_Problem to solve_:
Return exactly the lines of the records below, starting at the line that contains "2020-05-22T20:07:55 | start_time: 50,280" and ending at the line that contains "2020-05-22T21:59:53 | grace_period: 28,379", with both of those lines kept.
────────────────
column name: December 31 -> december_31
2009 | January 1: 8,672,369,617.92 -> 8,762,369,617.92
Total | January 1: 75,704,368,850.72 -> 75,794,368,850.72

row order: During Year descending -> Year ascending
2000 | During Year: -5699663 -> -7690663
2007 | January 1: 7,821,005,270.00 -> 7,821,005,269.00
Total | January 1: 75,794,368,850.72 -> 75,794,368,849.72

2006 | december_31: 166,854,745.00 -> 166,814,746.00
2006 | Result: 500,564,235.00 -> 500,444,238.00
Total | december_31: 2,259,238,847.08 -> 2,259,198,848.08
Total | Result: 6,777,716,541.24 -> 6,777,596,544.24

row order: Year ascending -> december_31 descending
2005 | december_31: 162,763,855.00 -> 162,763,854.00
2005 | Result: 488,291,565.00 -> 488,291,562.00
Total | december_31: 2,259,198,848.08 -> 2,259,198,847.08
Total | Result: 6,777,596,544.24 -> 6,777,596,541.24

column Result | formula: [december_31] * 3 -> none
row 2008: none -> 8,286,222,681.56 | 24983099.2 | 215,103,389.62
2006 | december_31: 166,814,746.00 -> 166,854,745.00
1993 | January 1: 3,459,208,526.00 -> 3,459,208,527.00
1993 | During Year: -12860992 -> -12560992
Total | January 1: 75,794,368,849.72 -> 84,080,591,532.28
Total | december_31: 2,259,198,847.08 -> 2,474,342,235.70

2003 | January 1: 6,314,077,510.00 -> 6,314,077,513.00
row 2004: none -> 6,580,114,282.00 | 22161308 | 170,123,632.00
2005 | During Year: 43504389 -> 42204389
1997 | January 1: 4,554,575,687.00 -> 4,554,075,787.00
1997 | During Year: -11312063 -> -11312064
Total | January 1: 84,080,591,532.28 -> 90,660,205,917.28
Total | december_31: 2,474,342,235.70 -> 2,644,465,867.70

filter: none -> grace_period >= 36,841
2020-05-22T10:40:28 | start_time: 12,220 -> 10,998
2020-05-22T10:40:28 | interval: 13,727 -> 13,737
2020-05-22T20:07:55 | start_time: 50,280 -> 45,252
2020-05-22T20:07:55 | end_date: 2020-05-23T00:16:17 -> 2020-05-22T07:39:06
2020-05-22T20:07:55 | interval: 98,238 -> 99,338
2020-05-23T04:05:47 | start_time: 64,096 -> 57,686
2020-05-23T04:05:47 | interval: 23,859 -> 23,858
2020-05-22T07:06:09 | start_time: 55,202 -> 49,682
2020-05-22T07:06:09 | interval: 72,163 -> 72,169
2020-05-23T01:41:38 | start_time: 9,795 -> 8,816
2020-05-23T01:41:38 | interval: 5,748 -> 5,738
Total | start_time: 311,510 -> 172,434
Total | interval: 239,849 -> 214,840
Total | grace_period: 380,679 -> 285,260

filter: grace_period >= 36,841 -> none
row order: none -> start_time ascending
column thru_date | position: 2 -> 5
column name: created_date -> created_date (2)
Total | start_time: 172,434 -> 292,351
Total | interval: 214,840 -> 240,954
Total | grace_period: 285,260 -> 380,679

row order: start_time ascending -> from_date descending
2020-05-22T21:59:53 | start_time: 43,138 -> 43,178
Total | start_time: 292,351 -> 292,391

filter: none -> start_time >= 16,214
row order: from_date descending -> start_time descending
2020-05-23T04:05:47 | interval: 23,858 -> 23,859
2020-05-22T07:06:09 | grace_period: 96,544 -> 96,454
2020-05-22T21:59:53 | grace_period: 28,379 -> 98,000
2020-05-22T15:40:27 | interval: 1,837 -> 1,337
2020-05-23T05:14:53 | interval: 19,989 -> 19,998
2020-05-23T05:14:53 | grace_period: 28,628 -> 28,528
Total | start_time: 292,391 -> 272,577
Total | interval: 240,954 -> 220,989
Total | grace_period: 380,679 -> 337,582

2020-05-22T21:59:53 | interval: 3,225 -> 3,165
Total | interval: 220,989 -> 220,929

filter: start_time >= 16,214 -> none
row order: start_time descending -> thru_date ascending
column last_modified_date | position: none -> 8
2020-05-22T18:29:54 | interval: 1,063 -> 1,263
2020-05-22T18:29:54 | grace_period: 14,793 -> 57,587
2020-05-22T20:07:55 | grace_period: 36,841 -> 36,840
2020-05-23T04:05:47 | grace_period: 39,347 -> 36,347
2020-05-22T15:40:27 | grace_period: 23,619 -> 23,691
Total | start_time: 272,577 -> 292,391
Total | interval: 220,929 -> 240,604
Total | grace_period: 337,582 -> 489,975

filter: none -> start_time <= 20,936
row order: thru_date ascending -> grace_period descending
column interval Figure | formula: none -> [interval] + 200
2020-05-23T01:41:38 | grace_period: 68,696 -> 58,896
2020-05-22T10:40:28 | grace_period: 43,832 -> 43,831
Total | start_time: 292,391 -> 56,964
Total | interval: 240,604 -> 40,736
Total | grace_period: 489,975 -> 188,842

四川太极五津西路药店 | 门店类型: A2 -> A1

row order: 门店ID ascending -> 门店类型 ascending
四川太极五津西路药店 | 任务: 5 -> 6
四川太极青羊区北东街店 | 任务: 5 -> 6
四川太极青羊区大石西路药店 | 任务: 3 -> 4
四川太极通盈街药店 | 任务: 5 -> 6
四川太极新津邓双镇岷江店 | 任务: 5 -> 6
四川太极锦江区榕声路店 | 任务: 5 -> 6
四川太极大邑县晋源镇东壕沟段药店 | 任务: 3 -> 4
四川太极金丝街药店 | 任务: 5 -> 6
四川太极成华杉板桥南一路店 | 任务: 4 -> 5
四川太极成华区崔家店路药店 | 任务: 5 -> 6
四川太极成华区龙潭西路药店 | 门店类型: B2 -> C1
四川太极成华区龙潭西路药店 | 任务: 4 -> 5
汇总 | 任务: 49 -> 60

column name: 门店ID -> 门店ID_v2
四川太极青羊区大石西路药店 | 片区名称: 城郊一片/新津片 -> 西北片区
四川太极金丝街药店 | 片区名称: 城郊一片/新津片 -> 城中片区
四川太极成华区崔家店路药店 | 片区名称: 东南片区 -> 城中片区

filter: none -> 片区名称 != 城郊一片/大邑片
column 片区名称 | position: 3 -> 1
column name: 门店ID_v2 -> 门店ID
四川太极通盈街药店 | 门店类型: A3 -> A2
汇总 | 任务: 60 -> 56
────────────────
_Task output_:
2020-05-22T20:07:55 | start_time: 50,280 -> 45,252
2020-05-22T20:07:55 | end_date: 2020-05-23T00:16:17 -> 2020-05-22T07:39:06
2020-05-22T20:07:55 | interval: 98,238 -> 99,338
2020-05-23T04:05:47 | start_time: 64,096 -> 57,686
2020-05-23T04:05:47 | interval: 23,859 -> 23,858
2020-05-22T07:06:09 | start_time: 55,202 -> 49,682
2020-05-22T07:06:09 | interval: 72,163 -> 72,169
2020-05-23T01:41:38 | start_time: 9,795 -> 8,816
2020-05-23T01:41:38 | interval: 5,748 -> 5,738
Total | start_time: 311,510 -> 172,434
Total | interval: 239,849 -> 214,840
Total | grace_period: 380,679 -> 285,260

filter: grace_period >= 36,841 -> none
row order: none -> start_time ascending
column thru_date | position: 2 -> 5
column name: created_date -> created_date (2)
Total | start_time: 172,434 -> 292,351
Total | interval: 214,840 -> 240,954
Total | grace_period: 285,260 -> 380,679

row order: start_time ascending -> from_date descending
2020-05-22T21:59:53 | start_time: 43,138 -> 43,178
Total | start_time: 292,351 -> 292,391

filter: none -> start_time >= 16,214
row order: from_date descending -> start_time descending
2020-05-23T04:05:47 | interval: 23,858 -> 23,859
2020-05-22T07:06:09 | grace_period: 96,544 -> 96,454
2020-05-22T21:59:53 | grace_period: 28,379 -> 98,000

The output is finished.